When to Say No to Your Doctor

Every time you walk into a physician’s office, you run the risk of overtreatment: Tests you don’t need, medications that are ineffective (or dangerous), procedures that cause more problems than they solve. In many cases the best thing for your health is to do nothing.  The training of physicians at medical school is in acute care and crisis care medicine, not in how to deal appropriately with the epidemics of chronic problems and lifestyle diseases we see today. The only tools of most physicians are drugs and surgery, they are not trained in nutrition, supplements, stress reduction or lifestyle changes in general. I applaud my good friends at Men’s Journal for telling the truth and exposing the realities of our current medical system. This is a brilliant and provocative piece and  I urge you all to read it, pass it on and take charge of your health.

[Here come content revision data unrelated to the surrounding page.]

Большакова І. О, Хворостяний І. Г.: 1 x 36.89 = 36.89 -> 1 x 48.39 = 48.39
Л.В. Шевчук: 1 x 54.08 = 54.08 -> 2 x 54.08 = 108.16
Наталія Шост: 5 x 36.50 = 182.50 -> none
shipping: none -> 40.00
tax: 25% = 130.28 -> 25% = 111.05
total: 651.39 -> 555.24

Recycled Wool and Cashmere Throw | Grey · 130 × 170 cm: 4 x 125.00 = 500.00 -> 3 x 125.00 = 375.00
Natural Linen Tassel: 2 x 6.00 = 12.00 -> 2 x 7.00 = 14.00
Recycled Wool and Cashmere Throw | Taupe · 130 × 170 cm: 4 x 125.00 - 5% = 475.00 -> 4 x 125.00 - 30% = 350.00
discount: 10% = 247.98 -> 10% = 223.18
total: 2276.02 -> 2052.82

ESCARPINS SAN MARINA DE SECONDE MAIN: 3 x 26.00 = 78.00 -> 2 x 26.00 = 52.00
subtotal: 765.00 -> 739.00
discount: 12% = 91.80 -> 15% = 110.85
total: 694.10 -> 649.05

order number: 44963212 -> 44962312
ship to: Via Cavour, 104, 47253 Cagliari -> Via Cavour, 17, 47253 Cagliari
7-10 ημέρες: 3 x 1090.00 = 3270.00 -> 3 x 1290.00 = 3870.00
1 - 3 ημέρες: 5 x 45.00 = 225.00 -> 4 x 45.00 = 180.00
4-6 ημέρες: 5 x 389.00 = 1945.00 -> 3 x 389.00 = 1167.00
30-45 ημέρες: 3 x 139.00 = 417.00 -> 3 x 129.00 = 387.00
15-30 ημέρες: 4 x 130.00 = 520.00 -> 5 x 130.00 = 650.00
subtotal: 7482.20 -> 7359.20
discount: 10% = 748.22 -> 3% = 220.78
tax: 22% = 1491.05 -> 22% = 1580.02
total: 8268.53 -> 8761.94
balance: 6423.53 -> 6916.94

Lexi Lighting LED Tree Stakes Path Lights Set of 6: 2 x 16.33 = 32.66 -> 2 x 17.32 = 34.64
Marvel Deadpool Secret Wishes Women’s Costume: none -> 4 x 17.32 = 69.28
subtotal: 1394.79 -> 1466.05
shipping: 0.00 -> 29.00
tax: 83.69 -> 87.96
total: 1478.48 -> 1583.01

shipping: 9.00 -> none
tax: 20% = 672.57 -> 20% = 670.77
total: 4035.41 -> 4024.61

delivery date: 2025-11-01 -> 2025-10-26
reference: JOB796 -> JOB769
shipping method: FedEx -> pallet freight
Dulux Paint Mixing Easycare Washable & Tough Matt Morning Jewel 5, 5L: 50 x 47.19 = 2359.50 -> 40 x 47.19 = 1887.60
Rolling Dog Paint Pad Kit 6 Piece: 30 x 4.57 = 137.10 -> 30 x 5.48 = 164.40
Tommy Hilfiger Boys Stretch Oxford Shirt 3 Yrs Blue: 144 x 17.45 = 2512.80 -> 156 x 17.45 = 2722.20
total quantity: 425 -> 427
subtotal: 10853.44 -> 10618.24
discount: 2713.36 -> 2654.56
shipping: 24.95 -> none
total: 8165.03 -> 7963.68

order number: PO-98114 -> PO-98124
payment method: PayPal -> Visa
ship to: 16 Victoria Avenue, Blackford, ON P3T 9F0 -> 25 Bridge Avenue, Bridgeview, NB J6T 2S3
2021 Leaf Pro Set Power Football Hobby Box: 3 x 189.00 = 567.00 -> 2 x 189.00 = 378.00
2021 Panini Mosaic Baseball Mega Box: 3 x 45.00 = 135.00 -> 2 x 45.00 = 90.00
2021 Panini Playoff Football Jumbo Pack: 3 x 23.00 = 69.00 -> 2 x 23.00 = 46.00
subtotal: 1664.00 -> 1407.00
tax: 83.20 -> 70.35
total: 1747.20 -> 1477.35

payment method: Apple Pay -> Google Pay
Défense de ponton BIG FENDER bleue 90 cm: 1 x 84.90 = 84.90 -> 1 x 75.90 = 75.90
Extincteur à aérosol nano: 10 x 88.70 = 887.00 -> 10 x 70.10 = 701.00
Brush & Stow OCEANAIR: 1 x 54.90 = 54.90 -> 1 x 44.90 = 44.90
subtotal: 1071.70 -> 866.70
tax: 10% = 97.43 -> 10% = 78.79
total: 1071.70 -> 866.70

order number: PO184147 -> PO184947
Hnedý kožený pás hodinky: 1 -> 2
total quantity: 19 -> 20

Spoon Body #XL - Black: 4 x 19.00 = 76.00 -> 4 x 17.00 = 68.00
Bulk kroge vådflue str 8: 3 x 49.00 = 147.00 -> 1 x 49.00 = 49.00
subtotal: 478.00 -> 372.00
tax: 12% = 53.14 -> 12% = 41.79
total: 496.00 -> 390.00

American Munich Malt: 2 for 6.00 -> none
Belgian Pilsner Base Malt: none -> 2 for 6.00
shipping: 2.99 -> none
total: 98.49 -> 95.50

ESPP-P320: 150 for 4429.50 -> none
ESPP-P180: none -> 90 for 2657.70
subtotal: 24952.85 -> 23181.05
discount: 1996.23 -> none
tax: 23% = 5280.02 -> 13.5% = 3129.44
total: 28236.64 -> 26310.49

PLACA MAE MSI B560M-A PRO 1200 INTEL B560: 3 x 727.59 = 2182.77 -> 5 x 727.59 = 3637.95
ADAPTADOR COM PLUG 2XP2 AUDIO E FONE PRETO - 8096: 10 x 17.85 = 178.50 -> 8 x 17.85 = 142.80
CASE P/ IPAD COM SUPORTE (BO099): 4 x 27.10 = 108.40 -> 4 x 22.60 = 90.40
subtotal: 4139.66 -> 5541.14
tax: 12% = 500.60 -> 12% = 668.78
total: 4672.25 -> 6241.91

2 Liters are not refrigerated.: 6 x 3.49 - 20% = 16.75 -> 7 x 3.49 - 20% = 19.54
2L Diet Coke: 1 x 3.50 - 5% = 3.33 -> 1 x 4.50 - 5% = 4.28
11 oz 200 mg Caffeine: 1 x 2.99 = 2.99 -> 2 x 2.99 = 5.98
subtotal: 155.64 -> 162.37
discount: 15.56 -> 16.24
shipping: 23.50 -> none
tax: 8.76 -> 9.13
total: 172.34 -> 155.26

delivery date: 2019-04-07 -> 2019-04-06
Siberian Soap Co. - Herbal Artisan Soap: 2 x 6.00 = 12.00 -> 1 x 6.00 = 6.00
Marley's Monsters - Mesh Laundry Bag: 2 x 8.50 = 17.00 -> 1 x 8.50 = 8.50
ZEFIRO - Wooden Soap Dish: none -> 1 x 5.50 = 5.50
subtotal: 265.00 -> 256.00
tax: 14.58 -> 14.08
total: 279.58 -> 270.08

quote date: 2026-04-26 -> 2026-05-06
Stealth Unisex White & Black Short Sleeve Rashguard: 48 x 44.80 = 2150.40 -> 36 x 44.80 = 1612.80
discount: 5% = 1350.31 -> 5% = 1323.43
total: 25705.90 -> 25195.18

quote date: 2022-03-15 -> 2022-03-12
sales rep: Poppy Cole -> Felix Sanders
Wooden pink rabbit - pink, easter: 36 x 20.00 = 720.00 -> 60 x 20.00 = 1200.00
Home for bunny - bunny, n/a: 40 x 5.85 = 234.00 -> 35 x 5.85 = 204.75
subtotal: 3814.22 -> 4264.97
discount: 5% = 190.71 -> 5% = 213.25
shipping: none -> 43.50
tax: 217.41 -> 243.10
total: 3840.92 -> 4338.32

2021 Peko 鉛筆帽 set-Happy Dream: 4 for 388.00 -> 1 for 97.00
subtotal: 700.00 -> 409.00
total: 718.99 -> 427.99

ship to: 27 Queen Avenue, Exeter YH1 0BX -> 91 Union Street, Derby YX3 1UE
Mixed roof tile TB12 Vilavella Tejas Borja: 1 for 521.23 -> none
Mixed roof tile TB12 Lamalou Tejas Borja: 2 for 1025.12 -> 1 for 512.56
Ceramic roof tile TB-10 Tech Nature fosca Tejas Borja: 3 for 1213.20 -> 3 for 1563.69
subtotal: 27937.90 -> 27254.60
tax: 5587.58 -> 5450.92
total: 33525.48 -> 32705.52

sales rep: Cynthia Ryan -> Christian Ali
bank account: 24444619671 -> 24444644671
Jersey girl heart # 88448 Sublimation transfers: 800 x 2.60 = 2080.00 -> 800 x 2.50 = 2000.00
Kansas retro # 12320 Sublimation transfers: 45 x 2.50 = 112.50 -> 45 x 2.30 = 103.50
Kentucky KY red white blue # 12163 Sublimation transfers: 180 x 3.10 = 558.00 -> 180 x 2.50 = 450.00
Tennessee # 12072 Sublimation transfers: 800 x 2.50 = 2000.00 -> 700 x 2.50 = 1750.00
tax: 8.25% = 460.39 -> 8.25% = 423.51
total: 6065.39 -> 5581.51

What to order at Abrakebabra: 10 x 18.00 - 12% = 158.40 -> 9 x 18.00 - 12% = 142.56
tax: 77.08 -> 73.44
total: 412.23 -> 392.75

When to Say No to Your Doctor

Written by Joseph Hooper 
Originally published in Men’s Journal

It’s been a couple of years, so you decide to see your primary-care physician for a physical.

You feel fine, but it’s the responsible thing to do. You get your blood pressure measured and your blood drawn. Within a few days you’ll get the lab report that will give you the readout on the amount of cholesterol and sugar in your blood. (This drill is so routine that you and your doctor don’t even discuss the implications of a possible bad test result.) If you’ve entered your middle years, he’ll probably ask if you want the lab to test your blood for PSA, a screening test that can tell you if you’re at an elevated risk for prostate cancer.

You figure it’s probably good to get out in front of these things, so you nod yes. Insurance covers it anyway.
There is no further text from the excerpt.